Here’s how coffee is impacted over time — and when it’s important to pay attention to freshness:

Freshness after roasting

Coffee goes through a number of phases before it lands in your cup. The idea of freshness morphs as you move through the coffee supply stream (green coffee can last months, even years, if stored properly, and roasters can adjust their profiles based on the age of a coffee to maximize the flavor in the bean), but the relationship between freshness and flavor becomes much sharper once you get to the end of the line: when the coffee is roasted and shipped.

During the roasting process, coffee beans become less dense and more porous (coffee loses about 25 percent of its mass during the roasting process), so in a way, the volatile compounds that make coffee taste good can more easily escape once the coffee is roasted. “We roast our coffee fresh to order on purpose, so customers can enjoy the best flavors that particular coffee has to offer,” says Miranda Haney, Lead Trainer and Events and Marketing Coordinator for Greater Goods Coffee Co in Austin, Texas.

“Fresh-to-order” is probably a phrase you’ve seen before, and in coffee, it really matters — in grocery stores, coffee is being ordered to fulfill stock versus going directly into the hands of a drinker. “We have no clue what happens to the beans once they leave our roastery,” Miranda says. “That's why it's best to buy directly from roasters or vendors that pay attention to roast dates. The closer to the source, the fresher the product.” By drinking a coffee that was roasted when you ordered it, you can make smart predictions about how this coffee will perform because you know exactly when it was roasted.

For example, Miranda and her team at Greater Goods suggest waiting a few days before ripping into a new bag. “We recommend folks wait five-ish days post roast to allow the coffee to degas... [and] we've found most of our coffees hit the sweet spot around two weeks post roast,” Miranda explains. “We're not interested in pawning off old coffee beans to customers. We sincerely want the coffee to taste as good to them as it did the first time we tasted it and decided to buy it.”

Freshness is an important equalizer

You’ve likely seen tasting notes, or flavor descriptors on a bag of coffee. If you go through the Trade website, most coffees have a few key words like “chocolate,” “cherry,” or other desirable and recognizable flavors.

As Miranda notes, roasters want customers to experience the beautiful flavors that made them want to buy and roast the coffee they’re selling to consumers. By paying attention to freshness, you’re more likely to taste what these companies intended a coffee to taste like since, as we mentioned, roasted coffee tends to lose flavor over time.

“We always want our customers to have the most ideal drinking experience possible. And a big part of the ideal experience includes the freshness of their coffee,” says Chelsea Kallman, National Sales Manager for Good Citizen Coffee Co in Nashville, Tennessee.

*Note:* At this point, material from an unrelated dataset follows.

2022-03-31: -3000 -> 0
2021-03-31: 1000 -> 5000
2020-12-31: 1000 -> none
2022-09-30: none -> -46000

Chelsea gives a window between four days to two weeks to enjoy coffee at its peak freshness — and that’s also the period of time you’re likely to taste the flavors described on the bag.

This is also where storage comes in. Because coffee releases volatile components and aromas as it ages, proper bagging and storage is key to preserving flavor — a self-dispensing tube in a grocery store won’t be able to prevent oxygen from hitting the beans, which speeds up the staling process (not to mention that if those tubes haven’t been cleaned, they likely have coffee oils from older beans, which is the main culprit for that musty, almost rancid flavor a coffee can pick up when it’s really old). “As coffee degasses, it loses flavor and its exposure to the air creates a stale flavor,” says Chelsea. “That's why proper packaging (one-way valve and air tight packaging after the bag is opened) is key.”

Understanding freshness informs how you brew coffee

Like all the other information we publish about coffee, freshness is an important variable to understand when you’re brewing and drinking coffee. At Trade, your coffee is roasted fresh, so you know exactly when the beans that were delivered to you hit the coffee roaster — and that knowledge is incredibly powerful and can help you make vital decisions about how you choose to brew!